> **What the task asks**: Pull every line holding the string "STREND" from the records below.

> **Supplied entries**:
◇ ◇ ◇ ◇ ◇ ◇ ◇

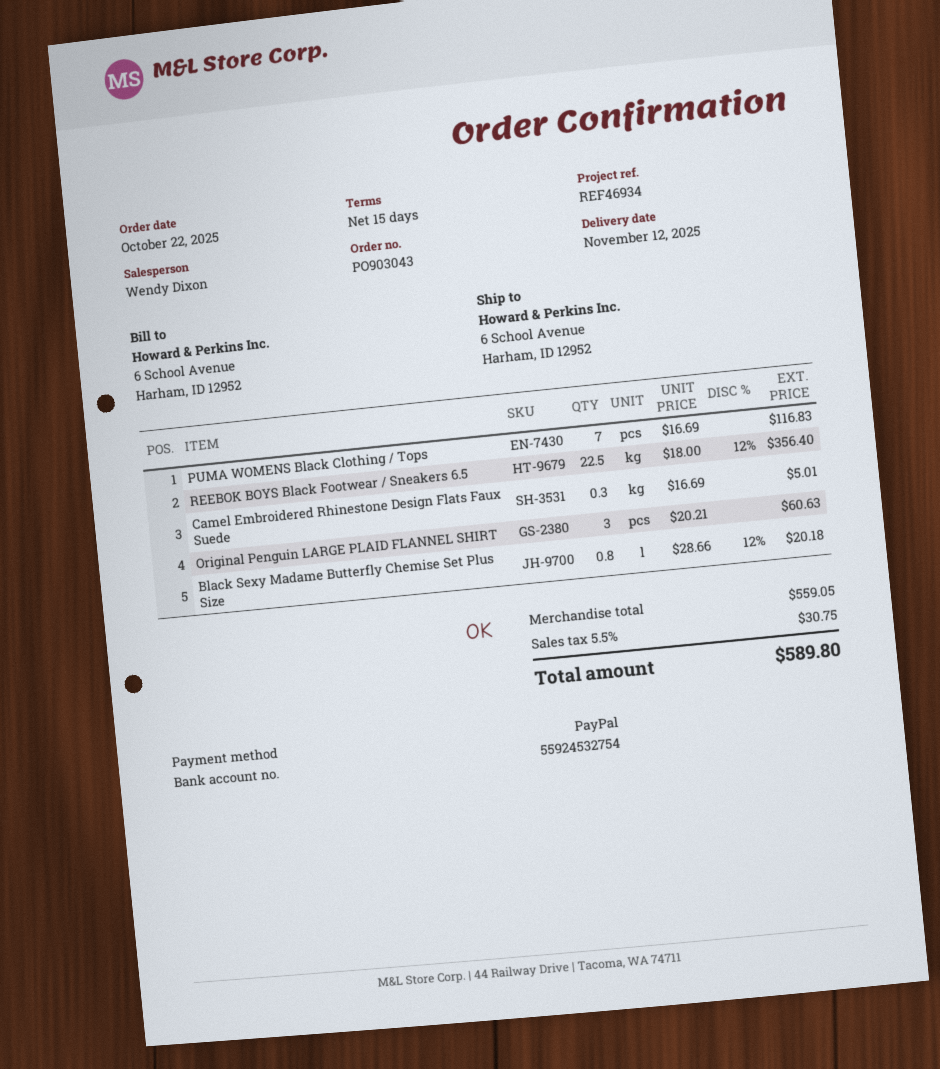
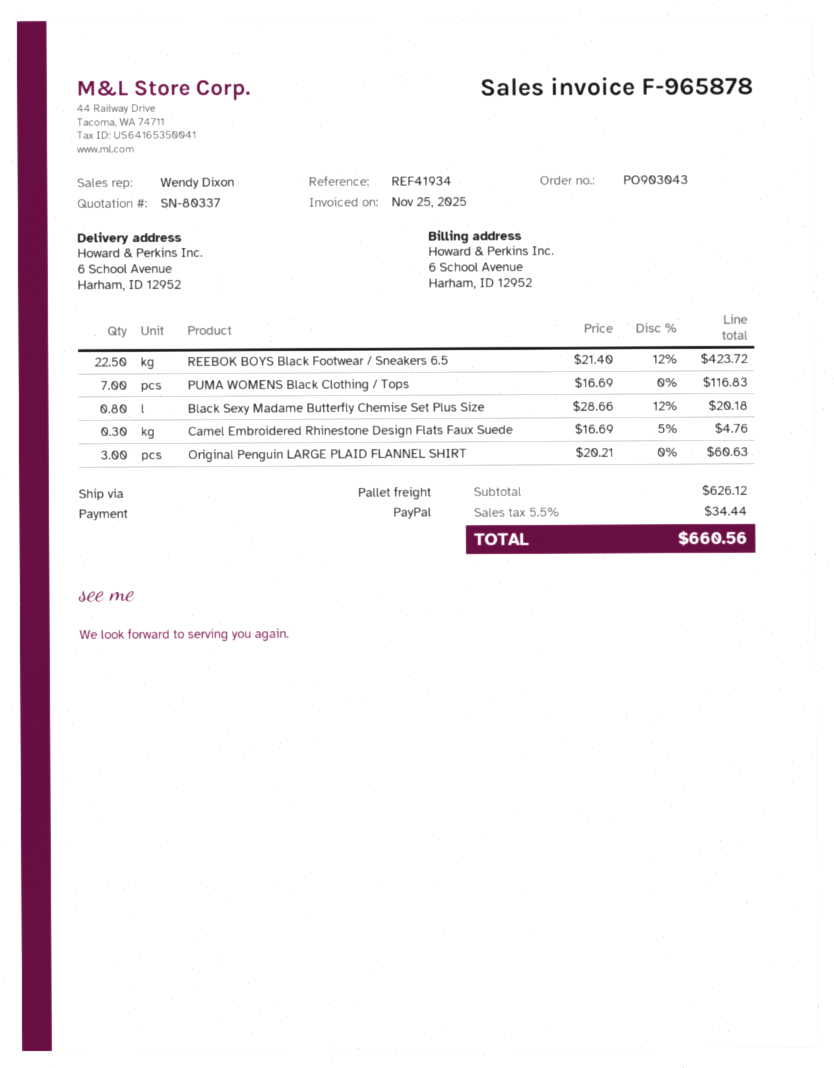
reference: REF46934 -> REF41934
REEBOK BOYS Black Footwear / Sneakers 6.5: 22.5 x 18.00 - 12% = 356.40 -> 22.5 x 21.40 - 12% = 423.72
Camel Embroidered Rhinestone Design Flats Faux Suede: 0.3 x 16.69 = 5.01 -> 0.3 x 16.69 - 5% = 4.76
subtotal: 559.05 -> 626.12
tax: 5.5% = 30.75 -> 5.5% = 34.44
total: 589.80 -> 660.56

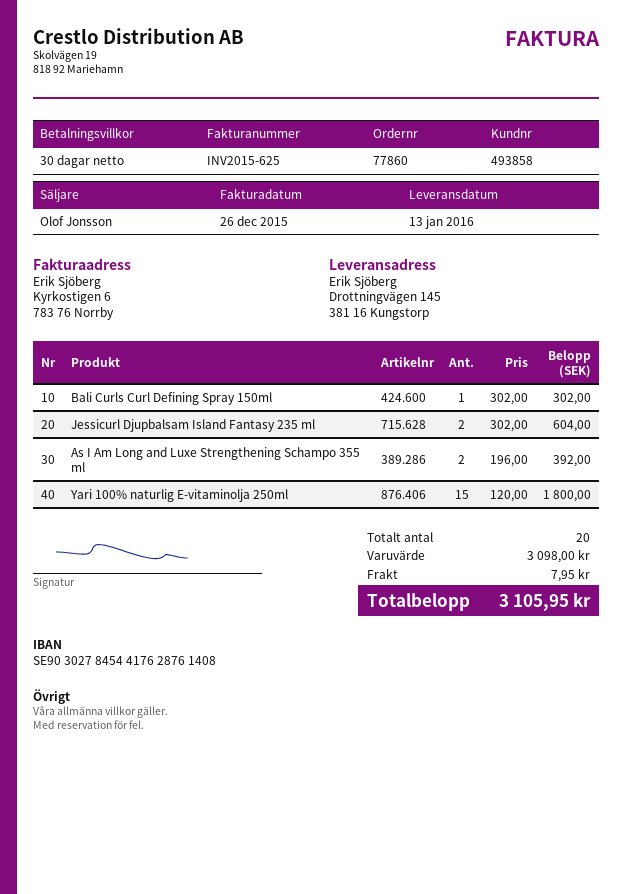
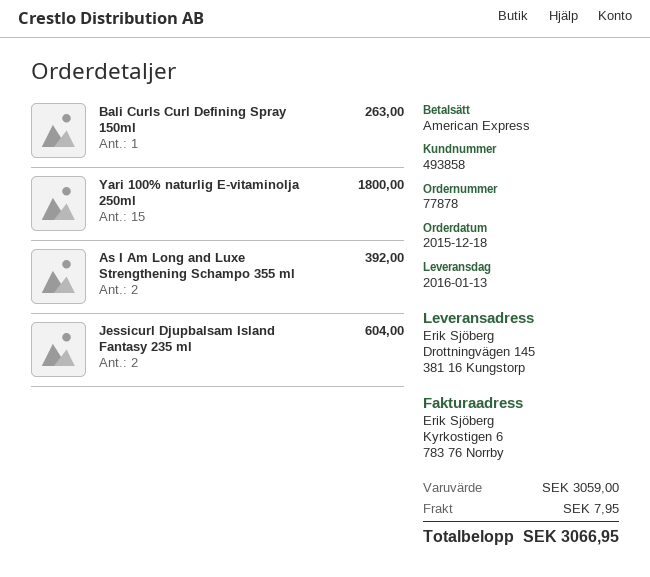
order number: 77860 -> 77878
Bali Curls Curl Defining Spray 150ml: 1 for 302.00 -> 1 for 263.00
subtotal: 3098.00 -> 3059.00
total: 3105.95 -> 3066.95

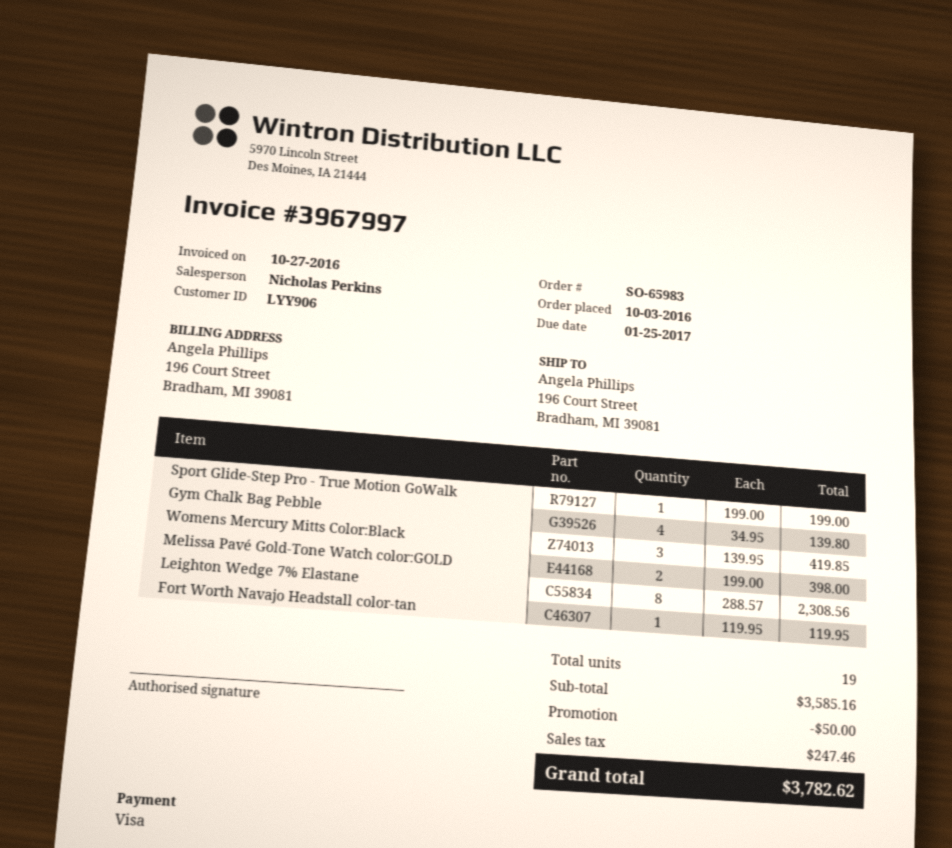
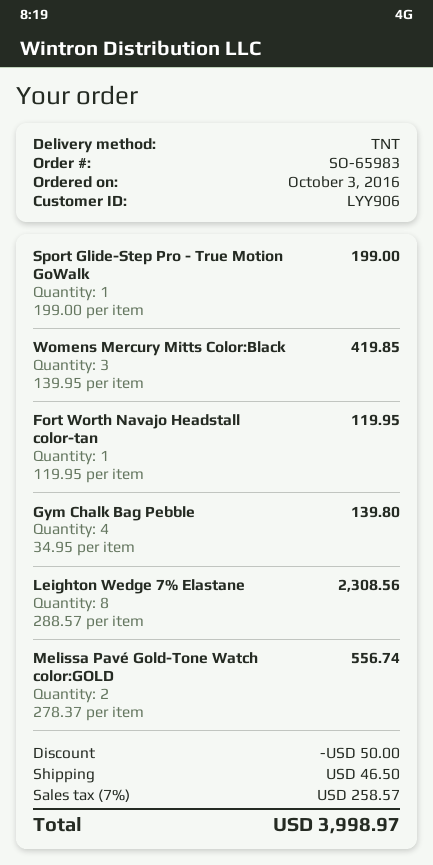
Melissa Pavé Gold-Tone Watch color:GOLD: 2 x 199.00 = 398.00 -> 2 x 278.37 = 556.74
shipping: none -> 46.50
tax: 247.46 -> 258.57
total: 3782.62 -> 3998.97

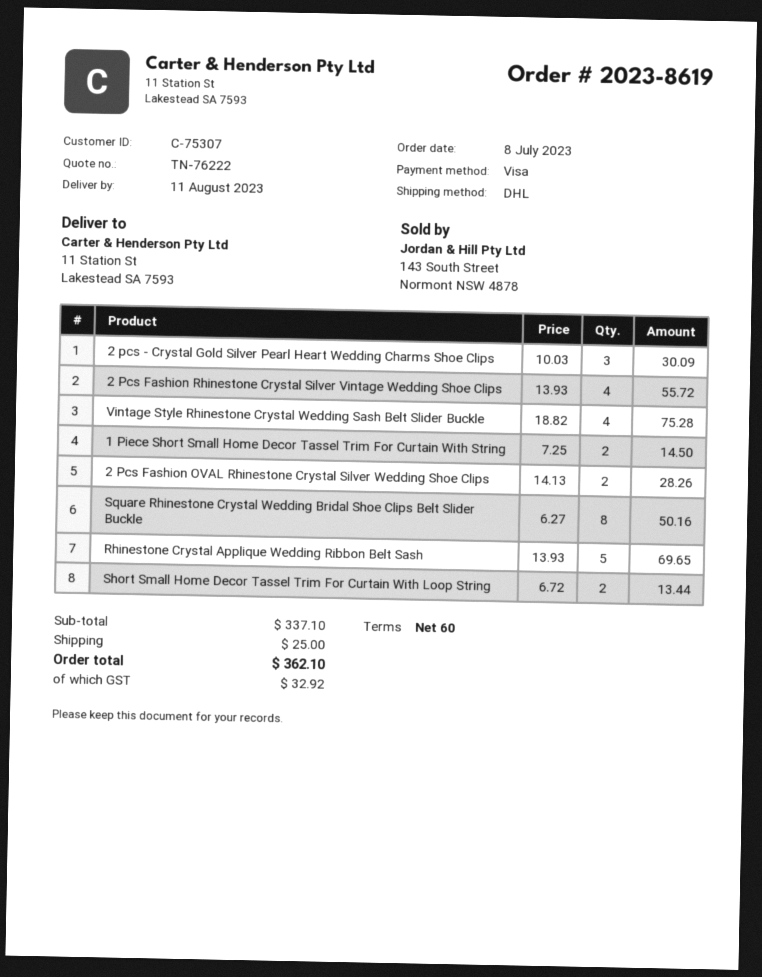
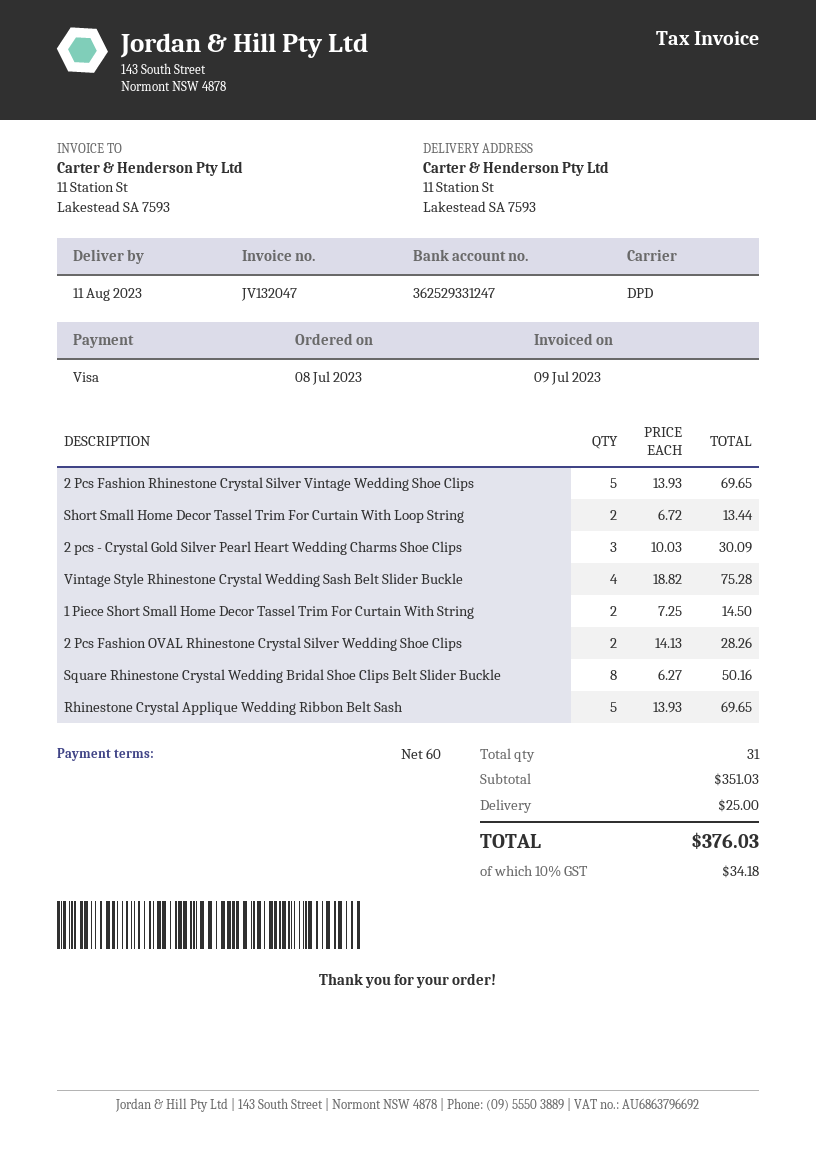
shipping method: DHL -> DPD
2 Pcs Fashion Rhinestone Crystal Silver Vintage Wedding Shoe Clips: 4 x 13.93 = 55.72 -> 5 x 13.93 = 69.65
subtotal: 337.10 -> 351.03
tax: 32.92 -> 34.18
total: 362.10 -> 376.03

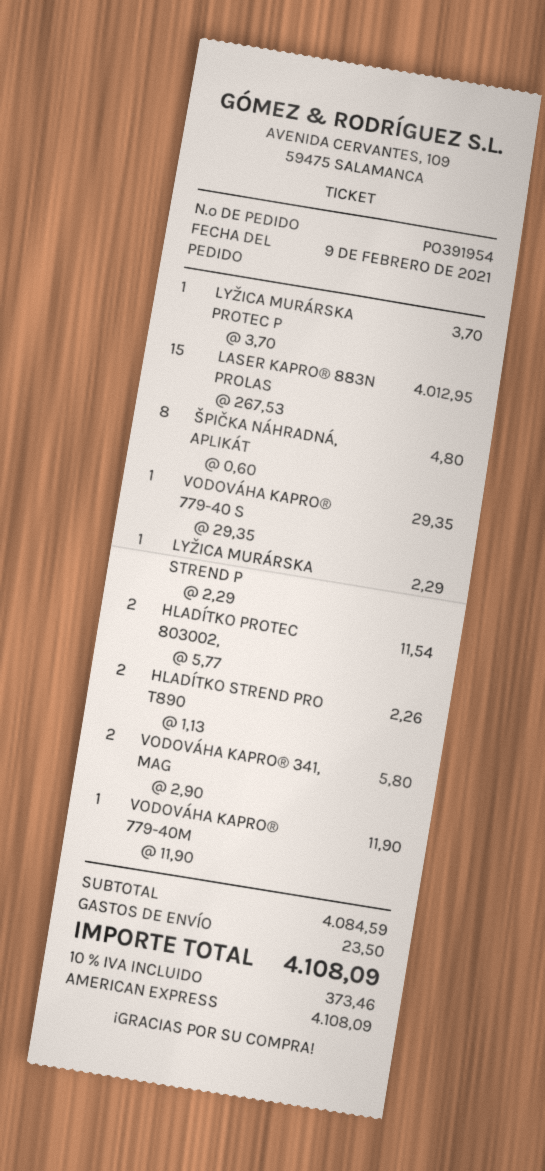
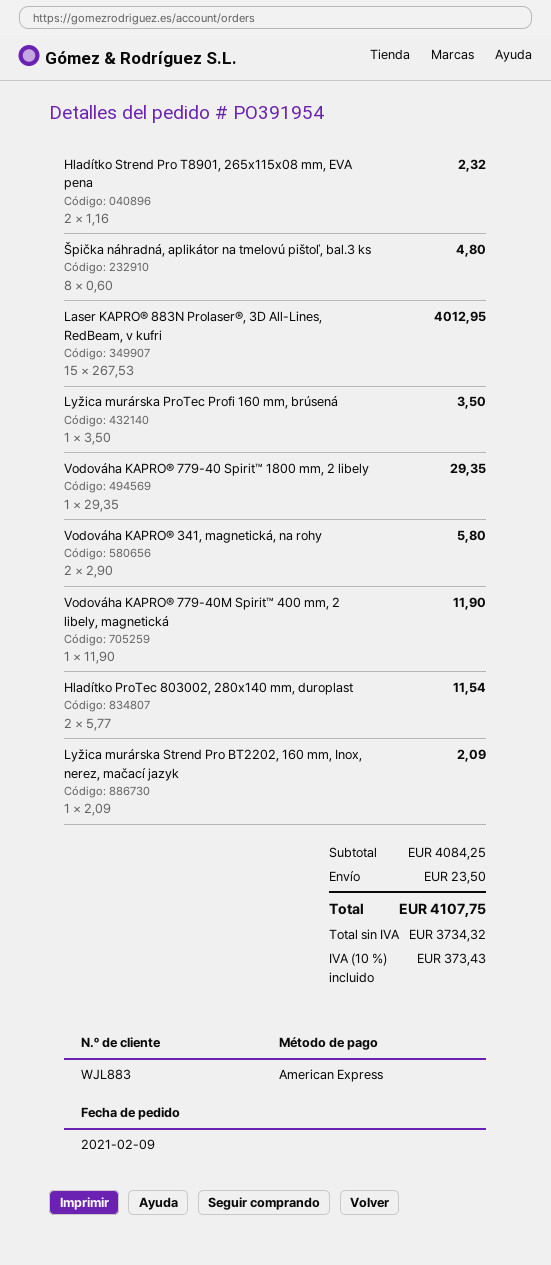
LYŽICA MURÁRSKA PROTEC P: 1 x 3.70 = 3.70 -> 1 x 3.50 = 3.50
LYŽICA MURÁRSKA STREND P: 1 x 2.29 = 2.29 -> 1 x 2.09 = 2.09
HLADÍTKO STREND PRO T890: 2 x 1.13 = 2.26 -> 2 x 1.16 = 2.32
subtotal: 4084.59 -> 4084.25
tax: 10% = 373.46 -> 10% = 373.43
total: 4108.09 -> 4107.75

◇ ◇ ◇ ◇ ◇ ◇ ◇

> **Exercise solution**:
LYŽICA MURÁRSKA STREND P: 1 x 2.29 = 2.29 -> 1 x 2.09 = 2.09
HLADÍTKO STREND PRO T890: 2 x 1.13 = 2.26 -> 2 x 1.16 = 2.32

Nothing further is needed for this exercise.